TASK INPUTS:
------------------------------------------------------------

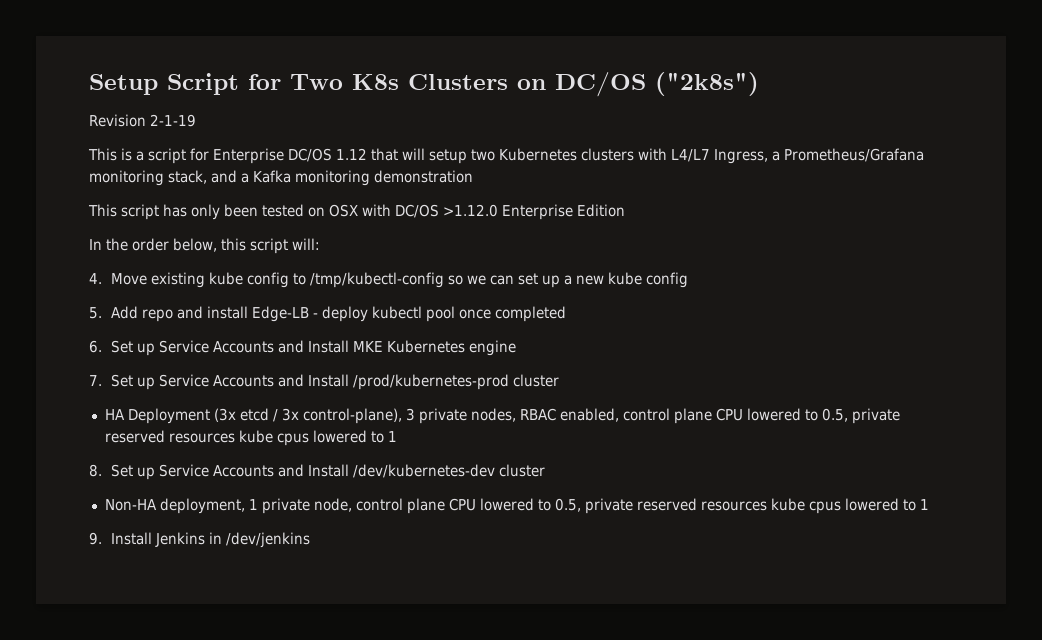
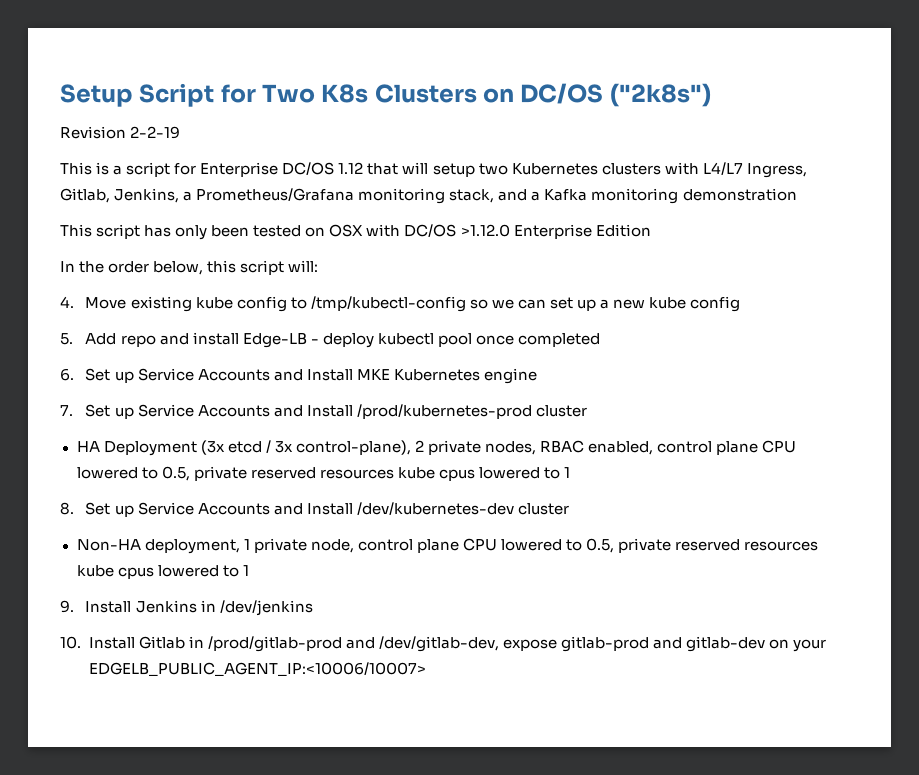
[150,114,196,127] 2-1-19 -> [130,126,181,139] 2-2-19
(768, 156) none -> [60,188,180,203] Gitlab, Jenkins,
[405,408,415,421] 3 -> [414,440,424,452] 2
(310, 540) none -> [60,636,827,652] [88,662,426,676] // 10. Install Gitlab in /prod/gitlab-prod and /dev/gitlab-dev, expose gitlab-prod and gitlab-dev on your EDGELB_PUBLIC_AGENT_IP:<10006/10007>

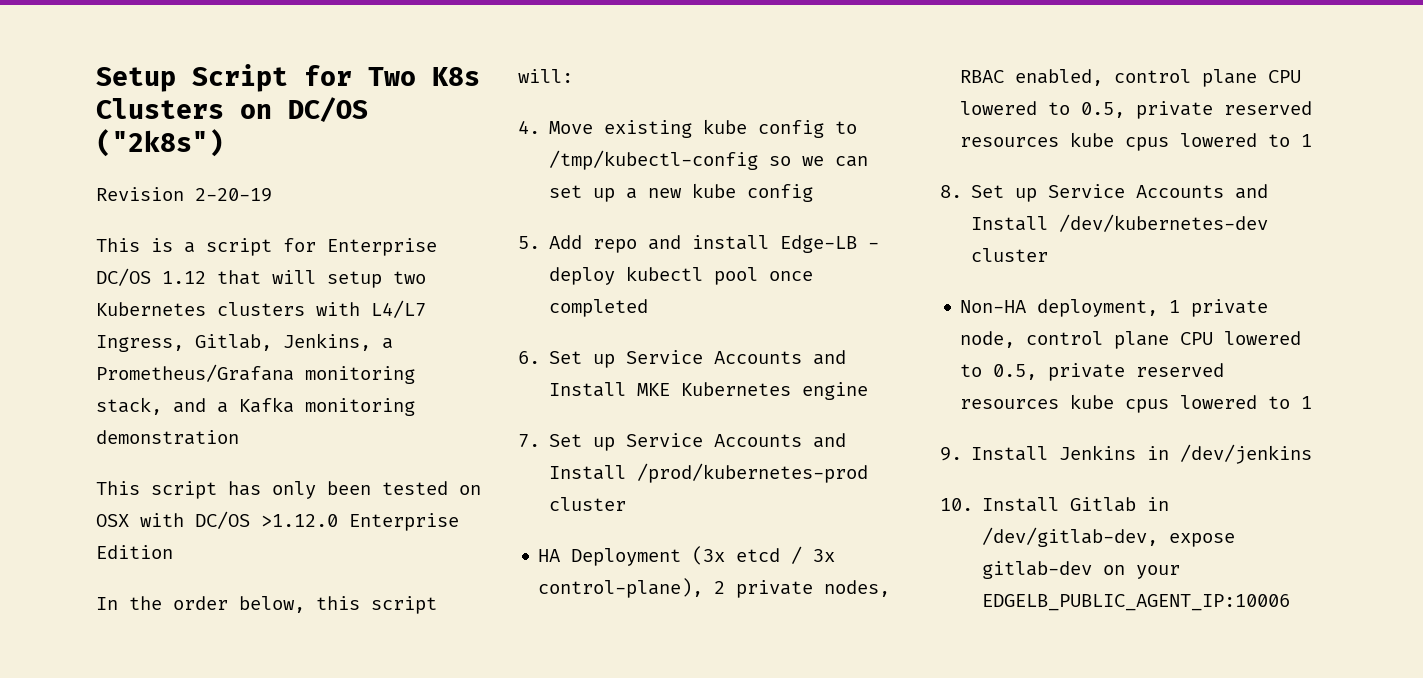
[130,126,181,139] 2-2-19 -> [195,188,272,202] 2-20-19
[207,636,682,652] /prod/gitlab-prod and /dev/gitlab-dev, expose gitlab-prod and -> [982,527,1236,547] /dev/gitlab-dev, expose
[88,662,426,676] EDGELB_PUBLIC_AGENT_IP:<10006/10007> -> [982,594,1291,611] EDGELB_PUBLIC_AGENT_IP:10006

------------------------------------------------------------

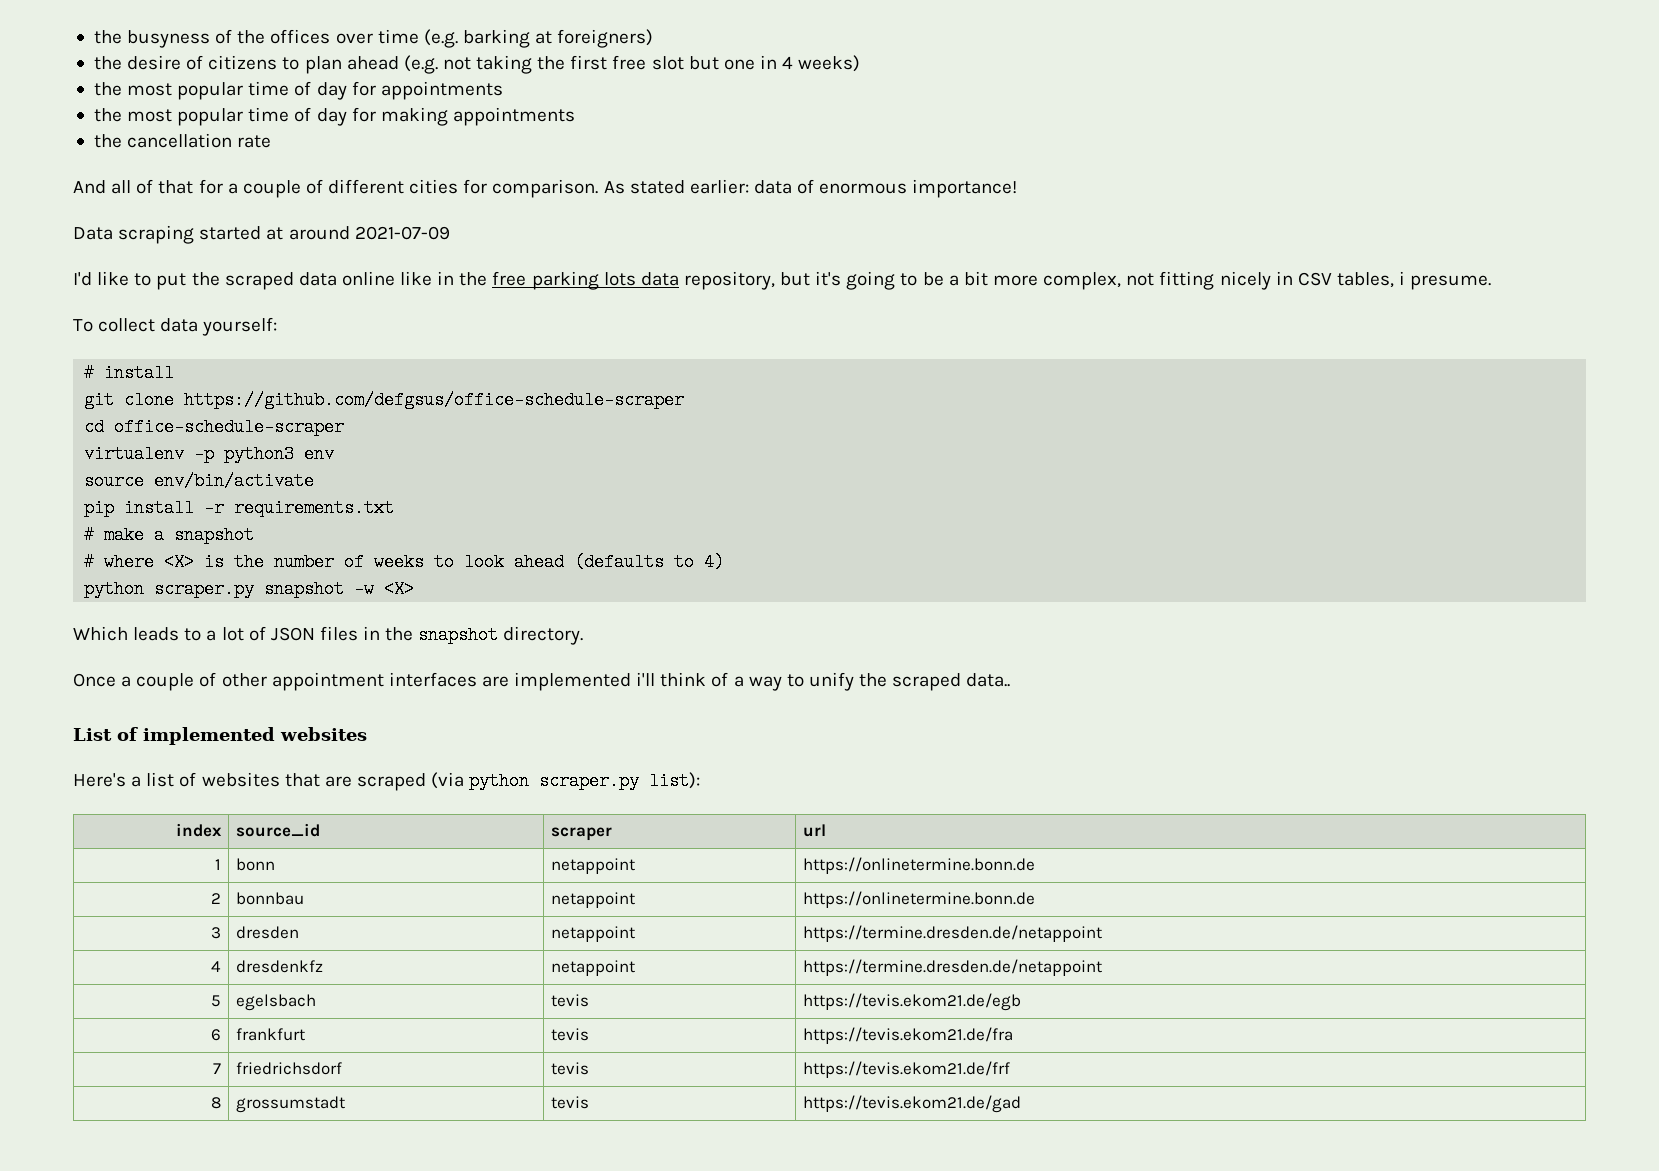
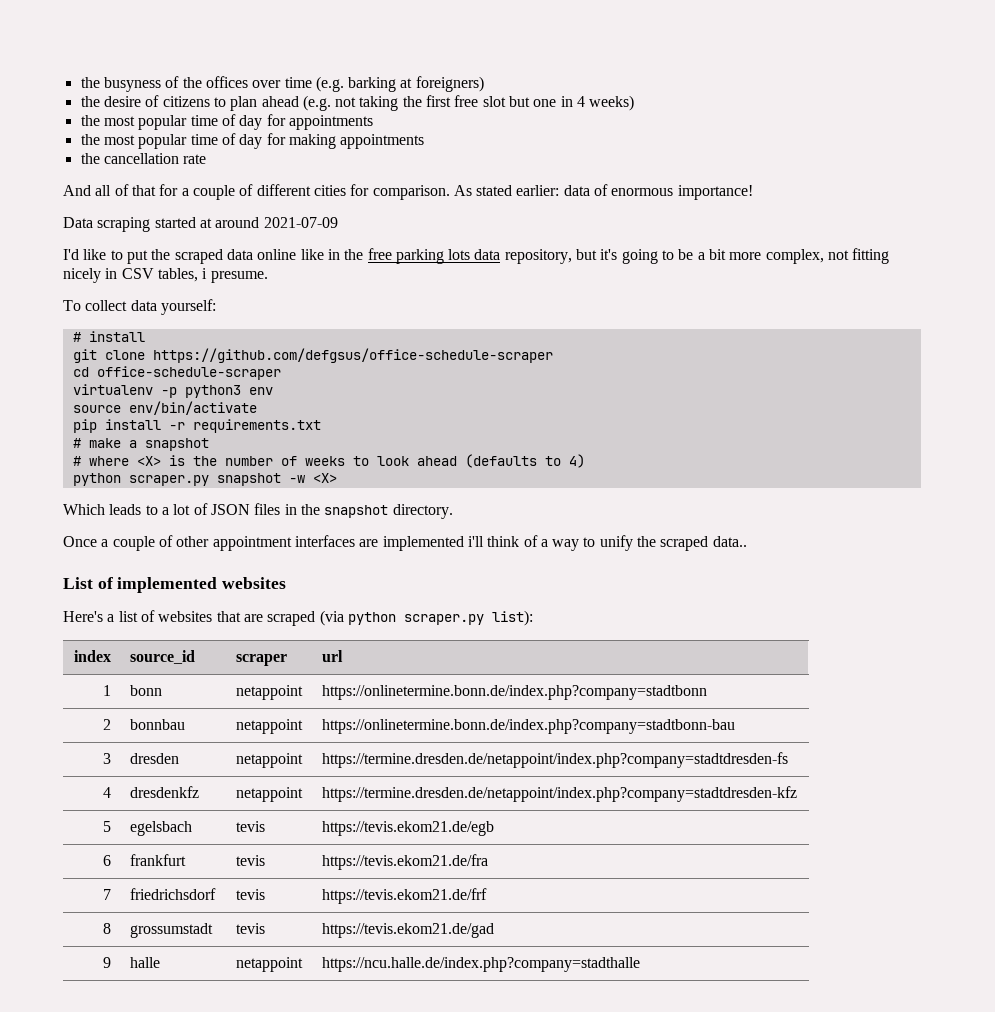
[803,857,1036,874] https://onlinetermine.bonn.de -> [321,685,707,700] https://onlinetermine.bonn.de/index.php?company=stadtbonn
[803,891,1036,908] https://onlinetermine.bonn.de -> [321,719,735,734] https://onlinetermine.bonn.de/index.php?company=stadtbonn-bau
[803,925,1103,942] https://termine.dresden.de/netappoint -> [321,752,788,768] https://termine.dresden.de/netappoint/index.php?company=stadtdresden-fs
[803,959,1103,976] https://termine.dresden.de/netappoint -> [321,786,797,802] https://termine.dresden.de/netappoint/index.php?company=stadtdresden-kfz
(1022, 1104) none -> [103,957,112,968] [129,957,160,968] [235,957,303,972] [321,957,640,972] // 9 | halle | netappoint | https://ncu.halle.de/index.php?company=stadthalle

------------------------------------------------------------

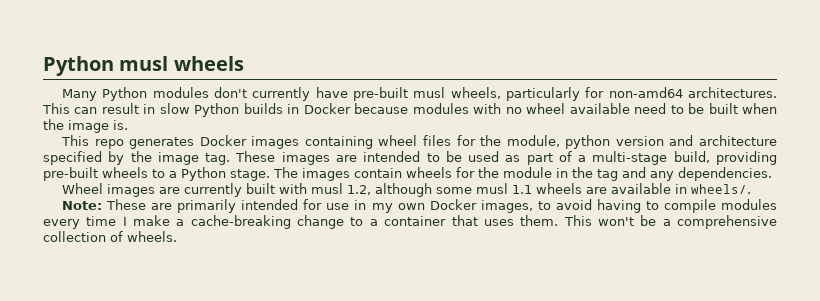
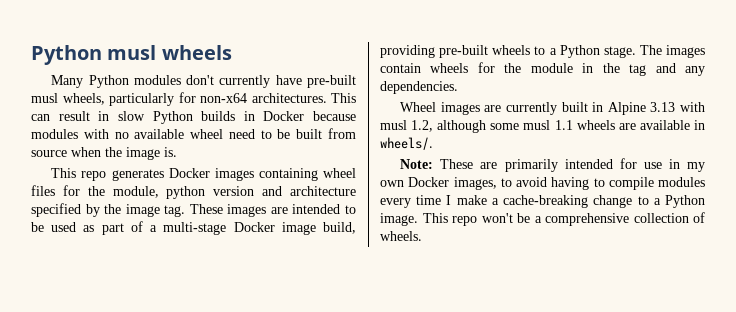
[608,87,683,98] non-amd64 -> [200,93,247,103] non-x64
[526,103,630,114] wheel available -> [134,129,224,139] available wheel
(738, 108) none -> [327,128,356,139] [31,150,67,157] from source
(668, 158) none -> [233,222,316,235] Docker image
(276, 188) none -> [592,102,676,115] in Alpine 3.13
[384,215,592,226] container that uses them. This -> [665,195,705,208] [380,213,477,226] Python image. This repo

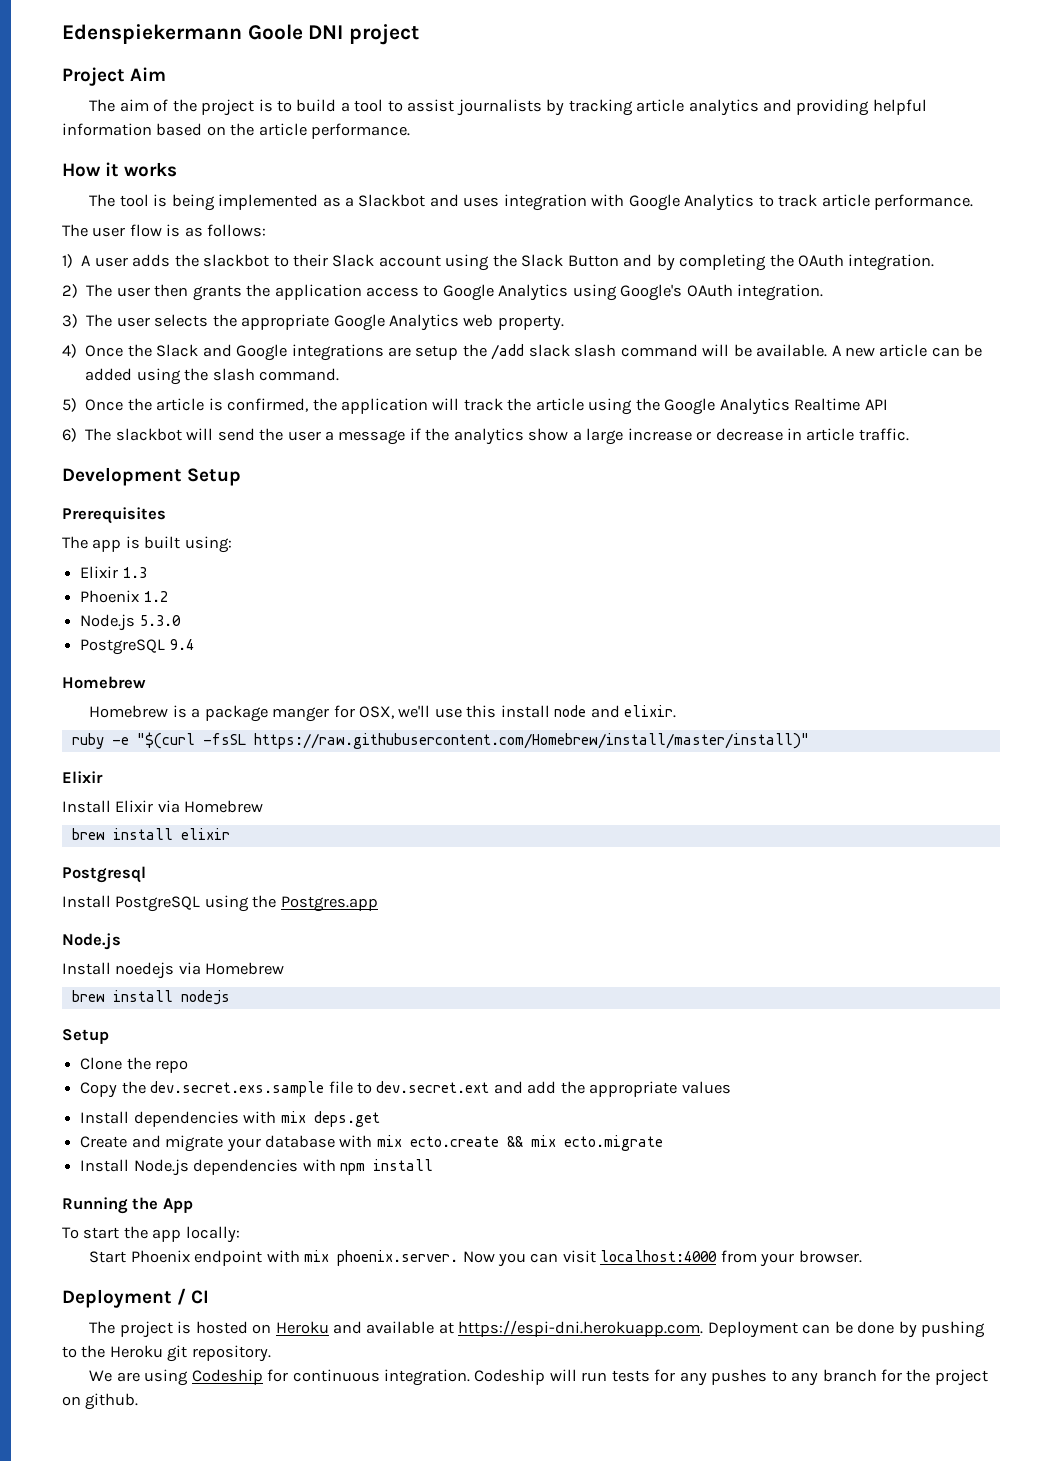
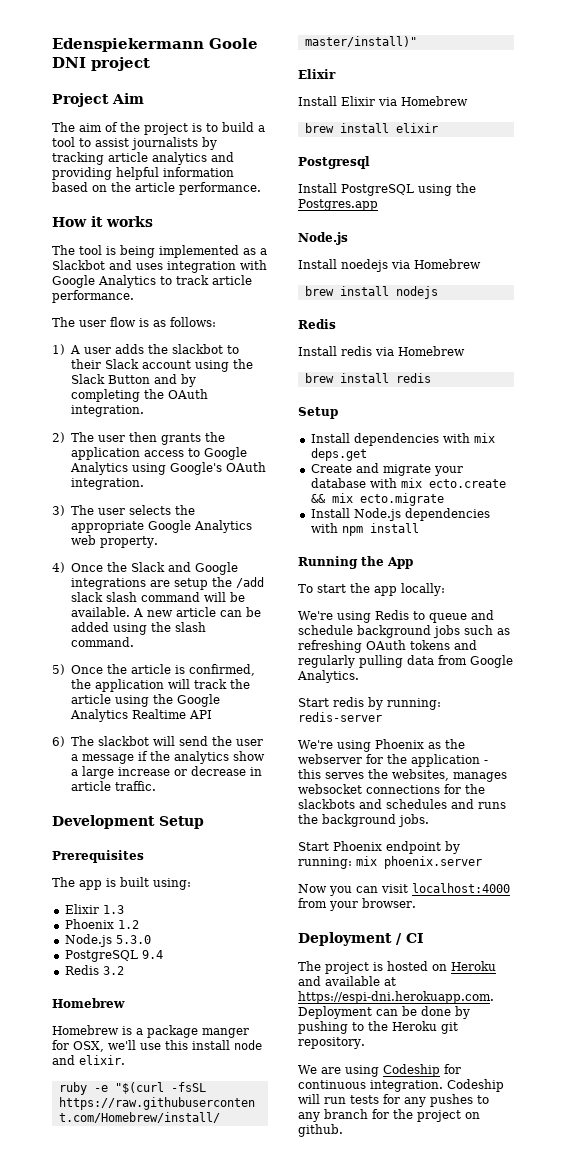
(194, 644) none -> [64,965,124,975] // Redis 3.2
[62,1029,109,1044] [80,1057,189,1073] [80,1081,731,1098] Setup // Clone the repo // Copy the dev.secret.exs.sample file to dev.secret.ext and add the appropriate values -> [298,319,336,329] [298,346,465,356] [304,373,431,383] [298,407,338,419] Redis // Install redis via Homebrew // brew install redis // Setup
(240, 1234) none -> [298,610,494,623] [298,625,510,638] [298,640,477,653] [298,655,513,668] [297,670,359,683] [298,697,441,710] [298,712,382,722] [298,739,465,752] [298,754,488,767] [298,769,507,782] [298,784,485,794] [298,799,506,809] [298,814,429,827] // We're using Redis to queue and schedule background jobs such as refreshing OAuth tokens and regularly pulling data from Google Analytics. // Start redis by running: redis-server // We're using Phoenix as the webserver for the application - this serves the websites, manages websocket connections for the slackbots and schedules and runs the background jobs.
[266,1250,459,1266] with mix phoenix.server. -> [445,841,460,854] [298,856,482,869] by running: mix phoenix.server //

------------------------------------------------------------

WHAT TO DO:
Only the lines that hold the word "dresden" are wanted; each should be pulled from the records.

OUTPUT BELOW:
[803,925,1103,942] https://termine.dresden.de/netappoint -> [321,752,788,768] https://termine.dresden.de/netappoint/index.php?company=stadtdresden-fs
[803,959,1103,976] https://termine.dresden.de/netappoint -> [321,786,797,802] https://termine.dresden.de/netappoint/index.php?company=stadtdresden-kfz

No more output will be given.